## Task objective:
Look through the data below and output, unchanged, every line from the one holding "column 0.9145433 | position: 5 -> 8" through the one holding "Digital marketing. | False: True -> False", inclusive. Skip the pictures.

*** Materials provided ***

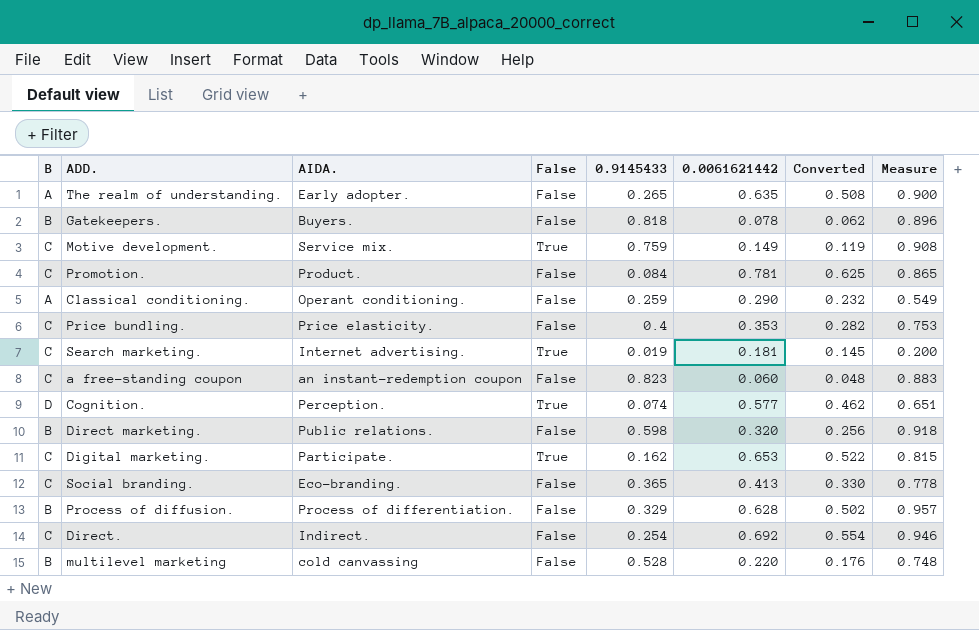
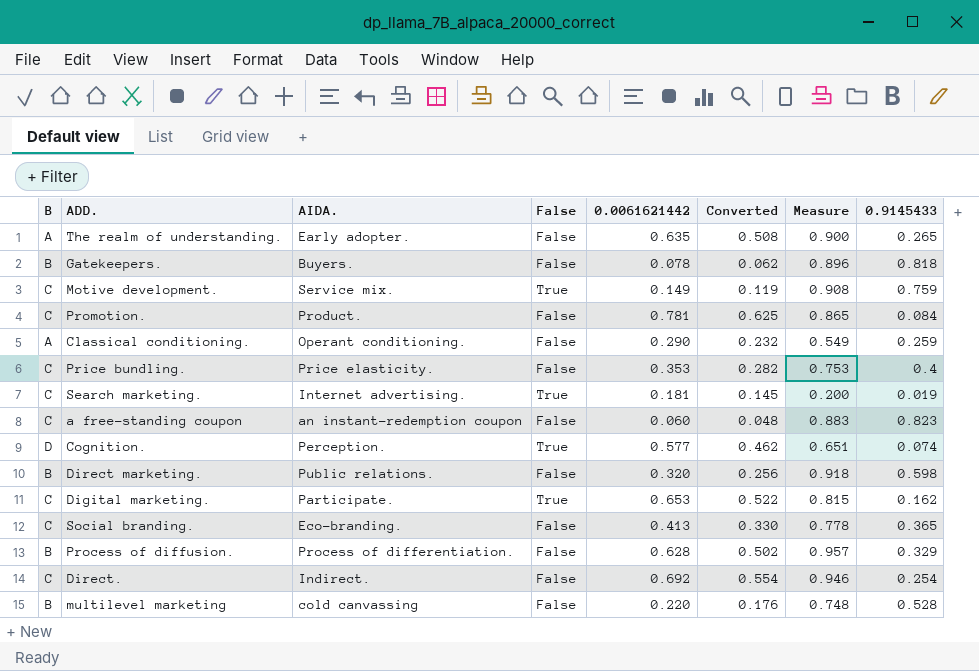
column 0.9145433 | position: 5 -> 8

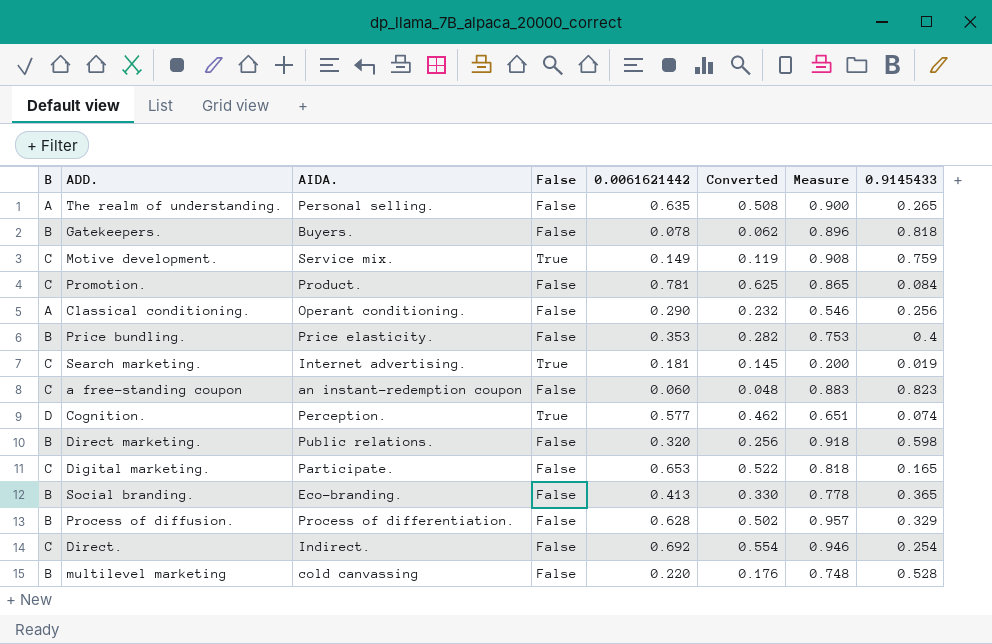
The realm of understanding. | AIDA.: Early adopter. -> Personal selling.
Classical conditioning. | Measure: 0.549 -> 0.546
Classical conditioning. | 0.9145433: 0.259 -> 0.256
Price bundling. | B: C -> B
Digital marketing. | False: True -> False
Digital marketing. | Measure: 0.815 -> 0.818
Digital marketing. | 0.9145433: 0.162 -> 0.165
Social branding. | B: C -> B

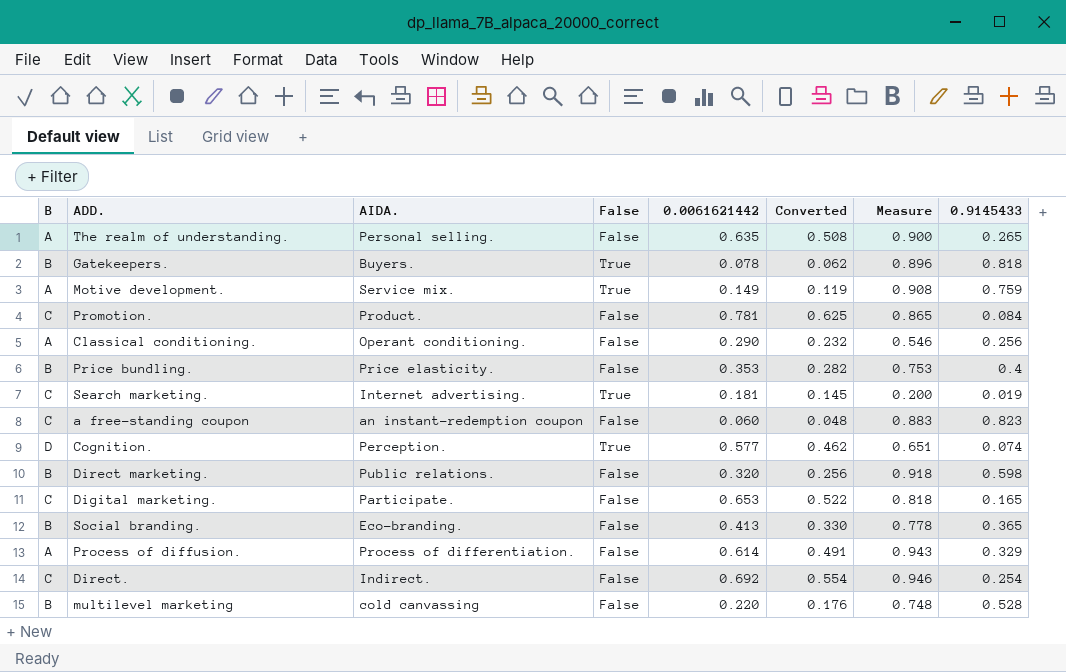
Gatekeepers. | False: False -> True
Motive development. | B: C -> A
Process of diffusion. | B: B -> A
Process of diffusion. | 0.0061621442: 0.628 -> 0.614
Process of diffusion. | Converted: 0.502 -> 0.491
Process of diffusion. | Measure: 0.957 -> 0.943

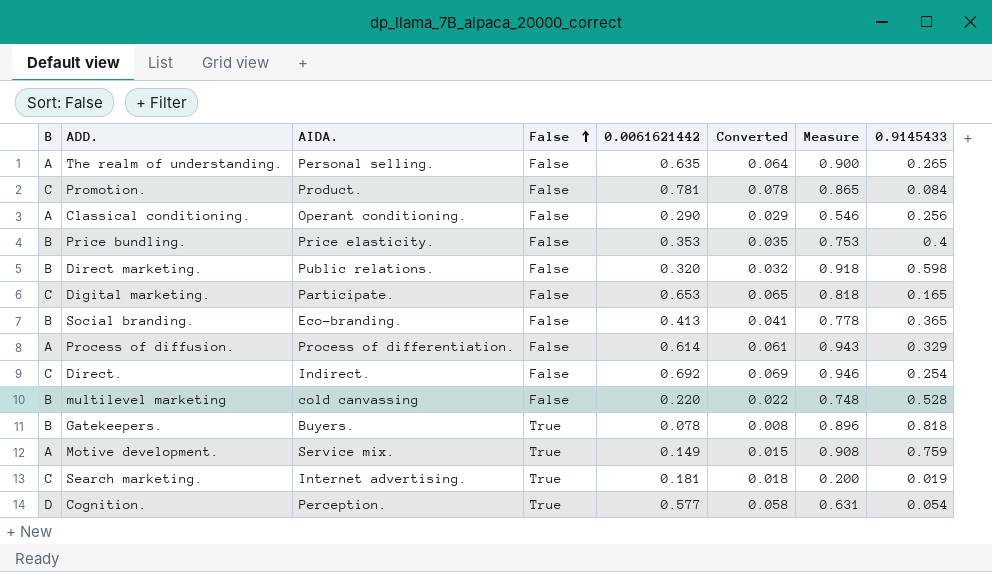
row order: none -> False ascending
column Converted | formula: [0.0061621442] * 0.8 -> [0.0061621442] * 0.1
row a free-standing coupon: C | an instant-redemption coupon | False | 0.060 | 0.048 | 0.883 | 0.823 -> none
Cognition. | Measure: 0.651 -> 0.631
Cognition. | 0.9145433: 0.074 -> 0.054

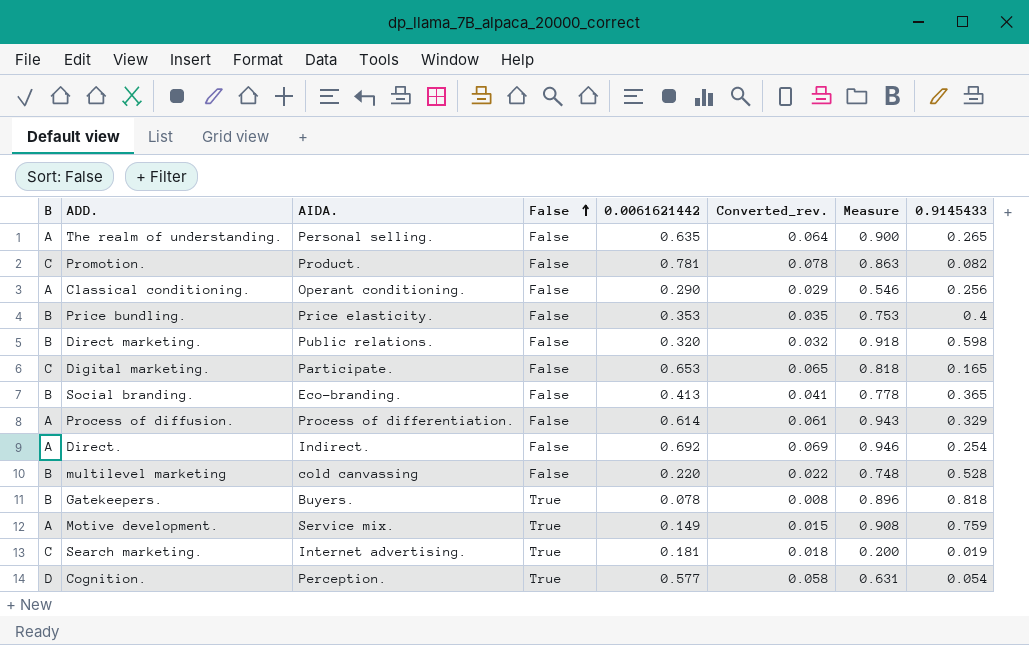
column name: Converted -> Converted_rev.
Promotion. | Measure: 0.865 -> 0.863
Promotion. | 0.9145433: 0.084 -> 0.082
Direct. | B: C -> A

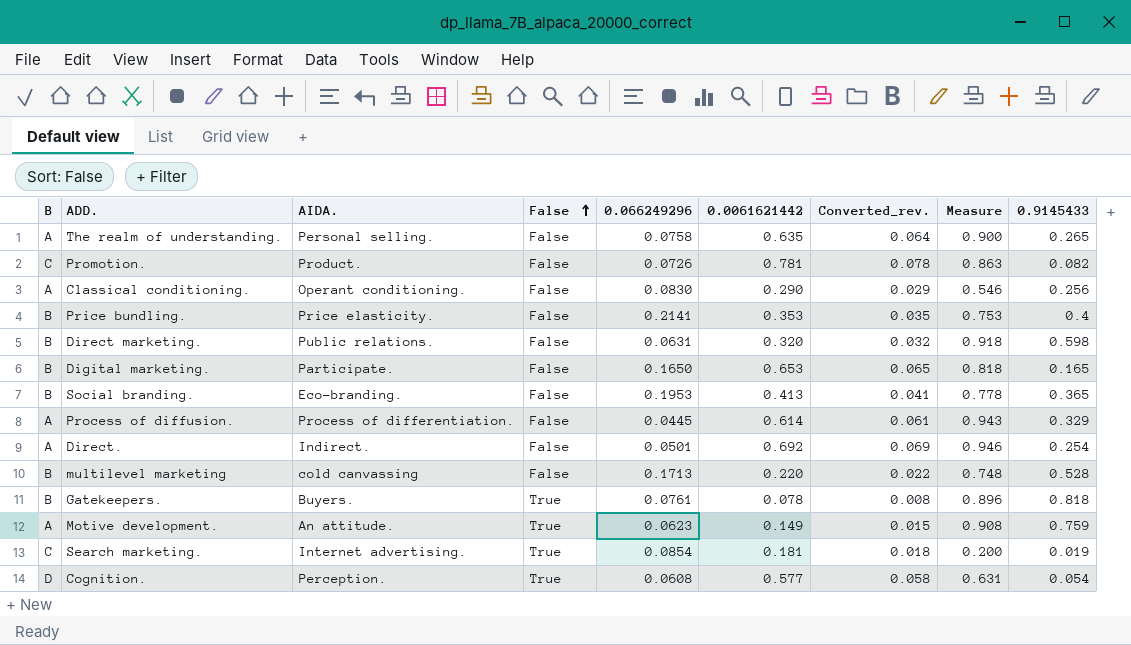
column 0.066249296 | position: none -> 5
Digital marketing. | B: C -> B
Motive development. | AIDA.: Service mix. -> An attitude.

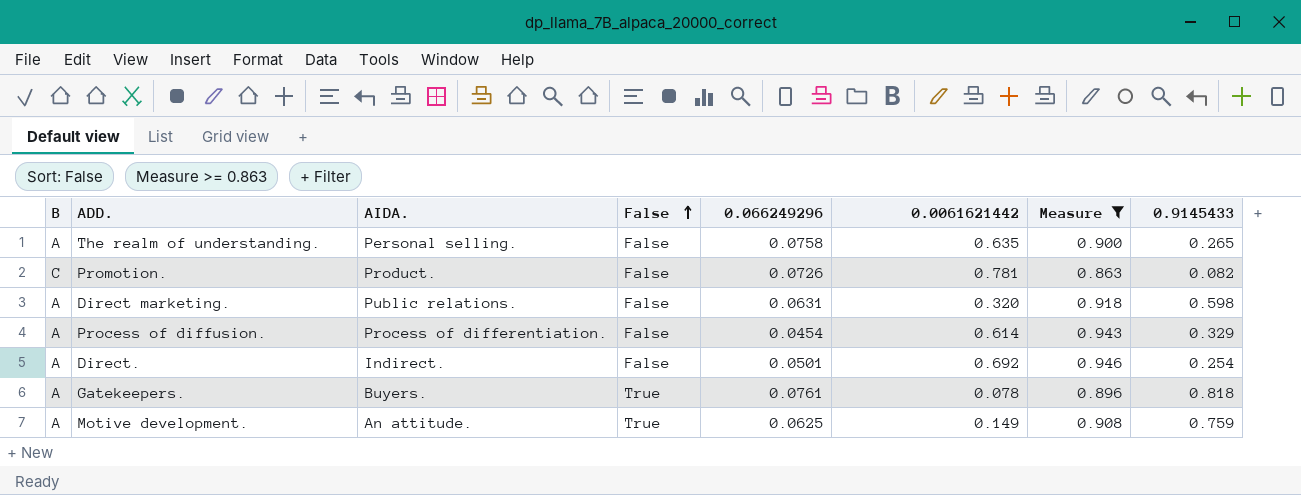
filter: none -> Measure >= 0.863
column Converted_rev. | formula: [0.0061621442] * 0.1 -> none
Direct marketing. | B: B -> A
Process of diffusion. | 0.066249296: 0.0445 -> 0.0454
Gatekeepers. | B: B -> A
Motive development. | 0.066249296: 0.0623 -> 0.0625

***
*** Materials provided ***

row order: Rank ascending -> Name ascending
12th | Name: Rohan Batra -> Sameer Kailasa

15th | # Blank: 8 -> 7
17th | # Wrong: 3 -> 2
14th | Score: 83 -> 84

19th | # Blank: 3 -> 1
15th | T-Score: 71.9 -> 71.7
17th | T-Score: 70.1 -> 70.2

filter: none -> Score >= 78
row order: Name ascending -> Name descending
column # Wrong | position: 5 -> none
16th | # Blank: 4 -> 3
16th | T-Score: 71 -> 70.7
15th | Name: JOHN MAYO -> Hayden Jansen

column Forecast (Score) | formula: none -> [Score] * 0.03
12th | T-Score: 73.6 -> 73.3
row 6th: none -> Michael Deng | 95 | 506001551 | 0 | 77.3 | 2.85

***

## Answer space:
column 0.9145433 | position: 5 -> 8

The realm of understanding. | AIDA.: Early adopter. -> Personal selling.
Classical conditioning. | Measure: 0.549 -> 0.546
Classical conditioning. | 0.9145433: 0.259 -> 0.256
Price bundling. | B: C -> B
Digital marketing. | False: True -> False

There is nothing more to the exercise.